**WHAT THE EXERCISE ASKS**
The answer should contain each record below, repeated exactly.

Edit difference data
....

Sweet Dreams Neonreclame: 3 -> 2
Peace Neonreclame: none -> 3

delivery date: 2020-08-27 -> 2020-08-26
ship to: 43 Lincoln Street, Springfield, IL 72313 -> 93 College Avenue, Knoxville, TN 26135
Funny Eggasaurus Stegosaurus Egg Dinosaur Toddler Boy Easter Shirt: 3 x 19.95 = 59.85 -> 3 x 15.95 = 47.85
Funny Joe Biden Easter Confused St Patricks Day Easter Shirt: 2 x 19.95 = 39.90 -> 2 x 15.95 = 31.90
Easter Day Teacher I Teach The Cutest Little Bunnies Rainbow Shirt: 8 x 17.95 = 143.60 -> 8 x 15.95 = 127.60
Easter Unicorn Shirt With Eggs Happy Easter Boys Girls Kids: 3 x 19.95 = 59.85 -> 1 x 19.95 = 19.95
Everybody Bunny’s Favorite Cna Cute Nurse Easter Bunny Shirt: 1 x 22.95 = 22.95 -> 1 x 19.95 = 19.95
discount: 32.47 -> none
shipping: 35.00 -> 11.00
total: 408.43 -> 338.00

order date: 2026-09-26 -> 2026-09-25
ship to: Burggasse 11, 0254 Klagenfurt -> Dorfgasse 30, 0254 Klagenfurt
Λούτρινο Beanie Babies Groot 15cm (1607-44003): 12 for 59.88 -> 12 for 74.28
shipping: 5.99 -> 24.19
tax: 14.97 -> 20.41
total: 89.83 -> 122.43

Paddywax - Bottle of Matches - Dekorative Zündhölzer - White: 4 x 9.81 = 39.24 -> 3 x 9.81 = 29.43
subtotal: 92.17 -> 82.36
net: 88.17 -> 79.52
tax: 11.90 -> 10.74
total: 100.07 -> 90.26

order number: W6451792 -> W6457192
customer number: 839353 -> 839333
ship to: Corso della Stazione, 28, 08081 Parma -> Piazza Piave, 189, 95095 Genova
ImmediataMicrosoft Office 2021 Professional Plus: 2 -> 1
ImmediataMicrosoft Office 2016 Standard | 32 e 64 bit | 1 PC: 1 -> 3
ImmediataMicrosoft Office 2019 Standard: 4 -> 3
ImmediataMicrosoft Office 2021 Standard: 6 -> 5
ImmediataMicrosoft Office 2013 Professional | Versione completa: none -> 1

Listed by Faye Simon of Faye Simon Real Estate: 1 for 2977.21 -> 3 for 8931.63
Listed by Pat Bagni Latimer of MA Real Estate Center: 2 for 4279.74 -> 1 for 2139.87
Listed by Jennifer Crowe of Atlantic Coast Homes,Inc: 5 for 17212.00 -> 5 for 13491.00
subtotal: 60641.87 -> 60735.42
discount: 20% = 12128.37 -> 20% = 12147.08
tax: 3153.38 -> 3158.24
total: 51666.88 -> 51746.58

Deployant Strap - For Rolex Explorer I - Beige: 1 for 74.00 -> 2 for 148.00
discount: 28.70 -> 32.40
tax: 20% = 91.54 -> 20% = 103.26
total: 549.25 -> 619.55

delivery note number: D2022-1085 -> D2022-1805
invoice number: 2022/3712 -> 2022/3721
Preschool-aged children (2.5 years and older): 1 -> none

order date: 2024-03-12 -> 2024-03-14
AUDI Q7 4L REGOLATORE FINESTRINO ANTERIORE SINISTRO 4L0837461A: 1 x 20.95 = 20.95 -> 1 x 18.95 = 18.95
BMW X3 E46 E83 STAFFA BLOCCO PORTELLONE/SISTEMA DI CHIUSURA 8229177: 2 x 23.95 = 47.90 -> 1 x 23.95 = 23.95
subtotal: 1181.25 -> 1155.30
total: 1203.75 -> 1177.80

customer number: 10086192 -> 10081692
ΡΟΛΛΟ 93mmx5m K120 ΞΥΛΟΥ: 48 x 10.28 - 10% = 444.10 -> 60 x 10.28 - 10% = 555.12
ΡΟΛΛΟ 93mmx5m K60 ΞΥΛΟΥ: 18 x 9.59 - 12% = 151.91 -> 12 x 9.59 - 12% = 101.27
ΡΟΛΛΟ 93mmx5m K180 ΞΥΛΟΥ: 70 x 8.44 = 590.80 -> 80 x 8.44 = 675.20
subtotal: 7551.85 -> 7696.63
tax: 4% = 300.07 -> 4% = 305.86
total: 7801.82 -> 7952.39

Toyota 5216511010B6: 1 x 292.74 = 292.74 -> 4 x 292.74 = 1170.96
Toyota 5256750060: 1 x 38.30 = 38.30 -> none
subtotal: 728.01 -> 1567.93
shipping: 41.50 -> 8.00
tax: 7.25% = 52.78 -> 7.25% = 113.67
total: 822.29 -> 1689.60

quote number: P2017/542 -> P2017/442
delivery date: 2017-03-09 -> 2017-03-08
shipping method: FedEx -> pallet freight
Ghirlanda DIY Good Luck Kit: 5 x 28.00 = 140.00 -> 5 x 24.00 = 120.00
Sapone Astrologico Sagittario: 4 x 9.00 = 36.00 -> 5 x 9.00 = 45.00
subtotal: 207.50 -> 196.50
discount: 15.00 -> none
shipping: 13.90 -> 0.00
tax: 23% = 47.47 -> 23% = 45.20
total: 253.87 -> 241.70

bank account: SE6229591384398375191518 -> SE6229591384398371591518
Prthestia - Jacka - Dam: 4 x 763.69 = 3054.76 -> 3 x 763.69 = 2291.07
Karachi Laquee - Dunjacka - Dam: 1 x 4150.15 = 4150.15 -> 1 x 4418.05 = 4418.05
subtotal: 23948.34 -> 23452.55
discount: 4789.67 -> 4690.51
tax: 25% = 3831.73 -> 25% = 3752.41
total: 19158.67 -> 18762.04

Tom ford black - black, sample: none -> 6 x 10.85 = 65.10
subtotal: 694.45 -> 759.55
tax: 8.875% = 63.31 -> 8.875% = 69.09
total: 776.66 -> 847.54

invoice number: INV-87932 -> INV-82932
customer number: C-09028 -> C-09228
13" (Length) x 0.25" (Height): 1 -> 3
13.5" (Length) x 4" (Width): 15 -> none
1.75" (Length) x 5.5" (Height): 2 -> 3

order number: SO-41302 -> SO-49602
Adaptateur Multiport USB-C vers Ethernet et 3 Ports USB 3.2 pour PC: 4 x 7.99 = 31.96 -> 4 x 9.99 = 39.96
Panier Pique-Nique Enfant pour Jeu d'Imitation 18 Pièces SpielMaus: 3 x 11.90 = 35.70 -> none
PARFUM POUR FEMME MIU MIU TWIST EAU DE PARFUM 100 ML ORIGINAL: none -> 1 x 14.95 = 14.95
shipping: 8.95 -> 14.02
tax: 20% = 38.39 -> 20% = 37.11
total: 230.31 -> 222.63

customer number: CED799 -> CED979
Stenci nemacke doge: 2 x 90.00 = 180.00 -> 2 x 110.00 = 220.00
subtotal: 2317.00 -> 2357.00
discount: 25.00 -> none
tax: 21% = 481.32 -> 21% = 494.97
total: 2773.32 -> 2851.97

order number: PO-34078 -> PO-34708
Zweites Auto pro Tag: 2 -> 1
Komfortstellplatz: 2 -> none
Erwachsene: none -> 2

....

**WRITTEN RESPONSE**
Sweet Dreams Neonreclame: 3 -> 2
Peace Neonreclame: none -> 3

delivery date: 2020-08-27 -> 2020-08-26
ship to: 43 Lincoln Street, Springfield, IL 72313 -> 93 College Avenue, Knoxville, TN 26135
Funny Eggasaurus Stegosaurus Egg Dinosaur Toddler Boy Easter Shirt: 3 x 19.95 = 59.85 -> 3 x 15.95 = 47.85
Funny Joe Biden Easter Confused St Patricks Day Easter Shirt: 2 x 19.95 = 39.90 -> 2 x 15.95 = 31.90
Easter Day Teacher I Teach The Cutest Little Bunnies Rainbow Shirt: 8 x 17.95 = 143.60 -> 8 x 15.95 = 127.60
Easter Unicorn Shirt With Eggs Happy Easter Boys Girls Kids: 3 x 19.95 = 59.85 -> 1 x 19.95 = 19.95
Everybody Bunny’s Favorite Cna Cute Nurse Easter Bunny Shirt: 1 x 22.95 = 22.95 -> 1 x 19.95 = 19.95
discount: 32.47 -> none
shipping: 35.00 -> 11.00
total: 408.43 -> 338.00

order date: 2026-09-26 -> 2026-09-25
ship to: Burggasse 11, 0254 Klagenfurt -> Dorfgasse 30, 0254 Klagenfurt
Λούτρινο Beanie Babies Groot 15cm (1607-44003): 12 for 59.88 -> 12 for 74.28
shipping: 5.99 -> 24.19
tax: 14.97 -> 20.41
total: 89.83 -> 122.43

Paddywax - Bottle of Matches - Dekorative Zündhölzer - White: 4 x 9.81 = 39.24 -> 3 x 9.81 = 29.43
subtotal: 92.17 -> 82.36
net: 88.17 -> 79.52
tax: 11.90 -> 10.74
total: 100.07 -> 90.26

order number: W6451792 -> W6457192
customer number: 839353 -> 839333
ship to: Corso della Stazione, 28, 08081 Parma -> Piazza Piave, 189, 95095 Genova
ImmediataMicrosoft Office 2021 Professional Plus: 2 -> 1
ImmediataMicrosoft Office 2016 Standard | 32 e 64 bit | 1 PC: 1 -> 3
ImmediataMicrosoft Office 2019 Standard: 4 -> 3
ImmediataMicrosoft Office 2021 Standard: 6 -> 5
ImmediataMicrosoft Office 2013 Professional | Versione completa: none -> 1

Listed by Faye Simon of Faye Simon Real Estate: 1 for 2977.21 -> 3 for 8931.63
Listed by Pat Bagni Latimer of MA Real Estate Center: 2 for 4279.74 -> 1 for 2139.87
Listed by Jennifer Crowe of Atlantic Coast Homes,Inc: 5 for 17212.00 -> 5 for 13491.00
subtotal: 60641.87 -> 60735.42
discount: 20% = 12128.37 -> 20% = 12147.08
tax: 3153.38 -> 3158.24
total: 51666.88 -> 51746.58

Deployant Strap - For Rolex Explorer I - Beige: 1 for 74.00 -> 2 for 148.00
discount: 28.70 -> 32.40
tax: 20% = 91.54 -> 20% = 103.26
total: 549.25 -> 619.55

delivery note number: D2022-1085 -> D2022-1805
invoice number: 2022/3712 -> 2022/3721
Preschool-aged children (2.5 years and older): 1 -> none

order date: 2024-03-12 -> 2024-03-14
AUDI Q7 4L REGOLATORE FINESTRINO ANTERIORE SINISTRO 4L0837461A: 1 x 20.95 = 20.95 -> 1 x 18.95 = 18.95
BMW X3 E46 E83 STAFFA BLOCCO PORTELLONE/SISTEMA DI CHIUSURA 8229177: 2 x 23.95 = 47.90 -> 1 x 23.95 = 23.95
subtotal: 1181.25 -> 1155.30
total: 1203.75 -> 1177.80

customer number: 10086192 -> 10081692
ΡΟΛΛΟ 93mmx5m K120 ΞΥΛΟΥ: 48 x 10.28 - 10% = 444.10 -> 60 x 10.28 - 10% = 555.12
ΡΟΛΛΟ 93mmx5m K60 ΞΥΛΟΥ: 18 x 9.59 - 12% = 151.91 -> 12 x 9.59 - 12% = 101.27
ΡΟΛΛΟ 93mmx5m K180 ΞΥΛΟΥ: 70 x 8.44 = 590.80 -> 80 x 8.44 = 675.20
subtotal: 7551.85 -> 7696.63
tax: 4% = 300.07 -> 4% = 305.86
total: 7801.82 -> 7952.39

Toyota 5216511010B6: 1 x 292.74 = 292.74 -> 4 x 292.74 = 1170.96
Toyota 5256750060: 1 x 38.30 = 38.30 -> none
subtotal: 728.01 -> 1567.93
shipping: 41.50 -> 8.00
tax: 7.25% = 52.78 -> 7.25% = 113.67
total: 822.29 -> 1689.60

quote number: P2017/542 -> P2017/442
delivery date: 2017-03-09 -> 2017-03-08
shipping method: FedEx -> pallet freight
Ghirlanda DIY Good Luck Kit: 5 x 28.00 = 140.00 -> 5 x 24.00 = 120.00
Sapone Astrologico Sagittario: 4 x 9.00 = 36.00 -> 5 x 9.00 = 45.00
subtotal: 207.50 -> 196.50
discount: 15.00 -> none
shipping: 13.90 -> 0.00
tax: 23% = 47.47 -> 23% = 45.20
total: 253.87 -> 241.70

bank account: SE6229591384398375191518 -> SE6229591384398371591518
Prthestia - Jacka - Dam: 4 x 763.69 = 3054.76 -> 3 x 763.69 = 2291.07
Karachi Laquee - Dunjacka - Dam: 1 x 4150.15 = 4150.15 -> 1 x 4418.05 = 4418.05
subtotal: 23948.34 -> 23452.55
discount: 4789.67 -> 4690.51
tax: 25% = 3831.73 -> 25% = 3752.41
total: 19158.67 -> 18762.04

Tom ford black - black, sample: none -> 6 x 10.85 = 65.10
subtotal: 694.45 -> 759.55
tax: 8.875% = 63.31 -> 8.875% = 69.09
total: 776.66 -> 847.54

invoice number: INV-87932 -> INV-82932
customer number: C-09028 -> C-09228
13" (Length) x 0.25" (Height): 1 -> 3
13.5" (Length) x 4" (Width): 15 -> none
1.75" (Length) x 5.5" (Height): 2 -> 3

order number: SO-41302 -> SO-49602
Adaptateur Multiport USB-C vers Ethernet et 3 Ports USB 3.2 pour PC: 4 x 7.99 = 31.96 -> 4 x 9.99 = 39.96
Panier Pique-Nique Enfant pour Jeu d'Imitation 18 Pièces SpielMaus: 3 x 11.90 = 35.70 -> none
PARFUM POUR FEMME MIU MIU TWIST EAU DE PARFUM 100 ML ORIGINAL: none -> 1 x 14.95 = 14.95
shipping: 8.95 -> 14.02
tax: 20% = 38.39 -> 20% = 37.11
total: 230.31 -> 222.63

customer number: CED799 -> CED979
Stenci nemacke doge: 2 x 90.00 = 180.00 -> 2 x 110.00 = 220.00
subtotal: 2317.00 -> 2357.00
discount: 25.00 -> none
tax: 21% = 481.32 -> 21% = 494.97
total: 2773.32 -> 2851.97

order number: PO-34078 -> PO-34708
Zweites Auto pro Tag: 2 -> 1
Komfortstellplatz: 2 -> none
Erwachsene: none -> 2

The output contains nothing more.